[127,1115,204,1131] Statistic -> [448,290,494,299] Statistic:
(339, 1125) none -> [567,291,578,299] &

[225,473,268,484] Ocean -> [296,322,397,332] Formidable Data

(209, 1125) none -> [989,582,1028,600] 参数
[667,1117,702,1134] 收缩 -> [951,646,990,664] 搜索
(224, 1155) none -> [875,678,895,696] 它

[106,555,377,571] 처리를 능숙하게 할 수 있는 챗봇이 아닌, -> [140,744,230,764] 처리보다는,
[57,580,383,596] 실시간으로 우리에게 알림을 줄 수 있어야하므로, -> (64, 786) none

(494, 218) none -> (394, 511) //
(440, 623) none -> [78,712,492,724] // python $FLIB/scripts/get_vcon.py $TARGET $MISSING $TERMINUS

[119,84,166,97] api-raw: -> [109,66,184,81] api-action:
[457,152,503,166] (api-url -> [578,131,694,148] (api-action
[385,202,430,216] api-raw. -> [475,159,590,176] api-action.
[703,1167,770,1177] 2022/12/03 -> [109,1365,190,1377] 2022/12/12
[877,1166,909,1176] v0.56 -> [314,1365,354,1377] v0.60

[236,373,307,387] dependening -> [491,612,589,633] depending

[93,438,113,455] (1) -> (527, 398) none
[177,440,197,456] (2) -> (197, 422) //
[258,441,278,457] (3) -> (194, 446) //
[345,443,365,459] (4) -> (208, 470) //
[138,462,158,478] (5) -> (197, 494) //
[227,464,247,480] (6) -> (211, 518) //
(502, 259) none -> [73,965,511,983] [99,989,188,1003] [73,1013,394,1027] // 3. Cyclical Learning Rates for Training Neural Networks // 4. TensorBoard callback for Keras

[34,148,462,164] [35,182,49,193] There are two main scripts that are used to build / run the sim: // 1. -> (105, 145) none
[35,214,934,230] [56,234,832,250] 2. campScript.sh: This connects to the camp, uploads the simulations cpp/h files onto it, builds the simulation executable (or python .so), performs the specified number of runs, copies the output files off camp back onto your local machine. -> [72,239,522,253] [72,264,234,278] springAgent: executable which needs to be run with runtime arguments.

********

[REQUIRED WORK] Write the whole listing out again, exactly as it appears above.

[REPLY]
[127,1115,204,1131] Statistic -> [448,290,494,299] Statistic:
(339, 1125) none -> [567,291,578,299] &

[225,473,268,484] Ocean -> [296,322,397,332] Formidable Data

(209, 1125) none -> [989,582,1028,600] 参数
[667,1117,702,1134] 收缩 -> [951,646,990,664] 搜索
(224, 1155) none -> [875,678,895,696] 它

[106,555,377,571] 처리를 능숙하게 할 수 있는 챗봇이 아닌, -> [140,744,230,764] 처리보다는,
[57,580,383,596] 실시간으로 우리에게 알림을 줄 수 있어야하므로, -> (64, 786) none

(494, 218) none -> (394, 511) //
(440, 623) none -> [78,712,492,724] // python $FLIB/scripts/get_vcon.py $TARGET $MISSING $TERMINUS

[119,84,166,97] api-raw: -> [109,66,184,81] api-action:
[457,152,503,166] (api-url -> [578,131,694,148] (api-action
[385,202,430,216] api-raw. -> [475,159,590,176] api-action.
[703,1167,770,1177] 2022/12/03 -> [109,1365,190,1377] 2022/12/12
[877,1166,909,1176] v0.56 -> [314,1365,354,1377] v0.60

[236,373,307,387] dependening -> [491,612,589,633] depending

[93,438,113,455] (1) -> (527, 398) none
[177,440,197,456] (2) -> (197, 422) //
[258,441,278,457] (3) -> (194, 446) //
[345,443,365,459] (4) -> (208, 470) //
[138,462,158,478] (5) -> (197, 494) //
[227,464,247,480] (6) -> (211, 518) //
(502, 259) none -> [73,965,511,983] [99,989,188,1003] [73,1013,394,1027] // 3. Cyclical Learning Rates for Training Neural Networks // 4. TensorBoard callback for Keras

[34,148,462,164] [35,182,49,193] There are two main scripts that are used to build / run the sim: // 1. -> (105, 145) none
[35,214,934,230] [56,234,832,250] 2. campScript.sh: This connects to the camp, uploads the simulations cpp/h files onto it, builds the simulation executable (or python .so), performs the specified number of runs, copies the output files off camp back onto your local machine. -> [72,239,522,253] [72,264,234,278] springAgent: executable which needs to be run with runtime arguments.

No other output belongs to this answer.